→ **DATA SECTION**:
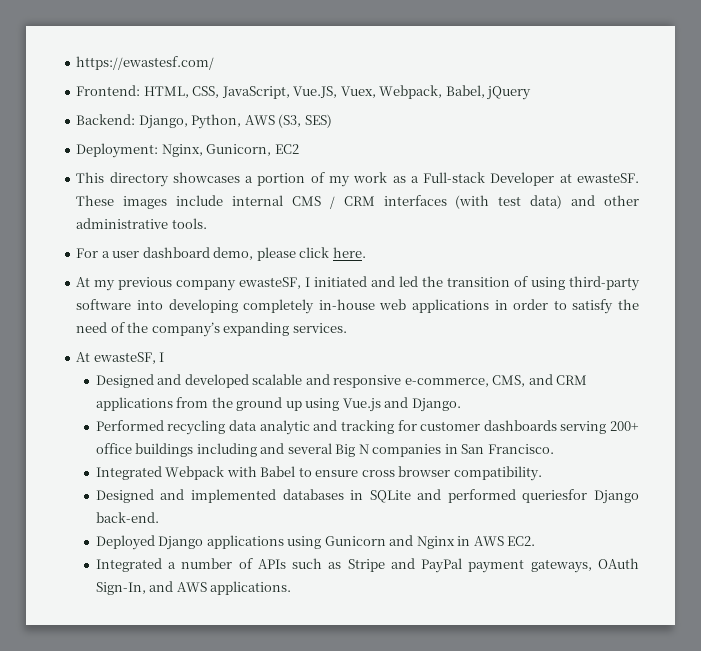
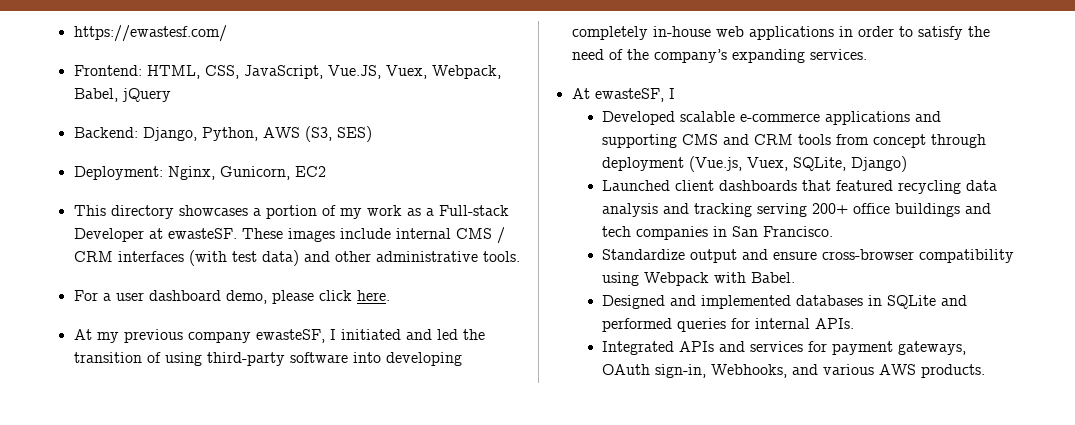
- Designed and developed scalable and responsive e-commerce, CMS, and CRM applications from the ground up using Vue.js and Django.
- Performed recycling data analytic and tracking for customer dashboards serving 200+ office buildings including and several Big N companies in San Francisco.
+ Developed scalable e-commerce applications and supporting CMS and CRM tools from concept through deployment (Vue.js, Vuex, SQLite, Django)
+ Launched client dashboards that featured recycling data analysis and tracking serving 200+ office buildings and tech companies in San Francisco.
- Integrated Webpack with Babel to ensure cross browser compatibility.
+ Standardize output and ensure cross-browser compatibility using Webpack with Babel.
- Designed and implemented databases in SQLite and performed queriesfor Django back-end.
- Deployed Django applications using Gunicorn and Nginx in AWS EC2.
- Integrated a number of APIs such as Stripe and PayPal payment gateways, OAuth Sign-In, and AWS applications.
+ Designed and implemented databases in SQLite and performed queries for internal APIs.
+ Integrated APIs and services for payment gateways, OAuth sign-in, Webhooks, and various AWS products.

→ **YOUR GOAL**:
Wherever the word "Integrated" shows up in the material, copy the line it is on.

→ **WRITTEN ANSWER**:
- Integrated Webpack with Babel to ensure cross browser compatibility.
- Integrated a number of APIs such as Stripe and PayPal payment gateways, OAuth Sign-In, and AWS applications.
+ Integrated APIs and services for payment gateways, OAuth sign-in, Webhooks, and various AWS products.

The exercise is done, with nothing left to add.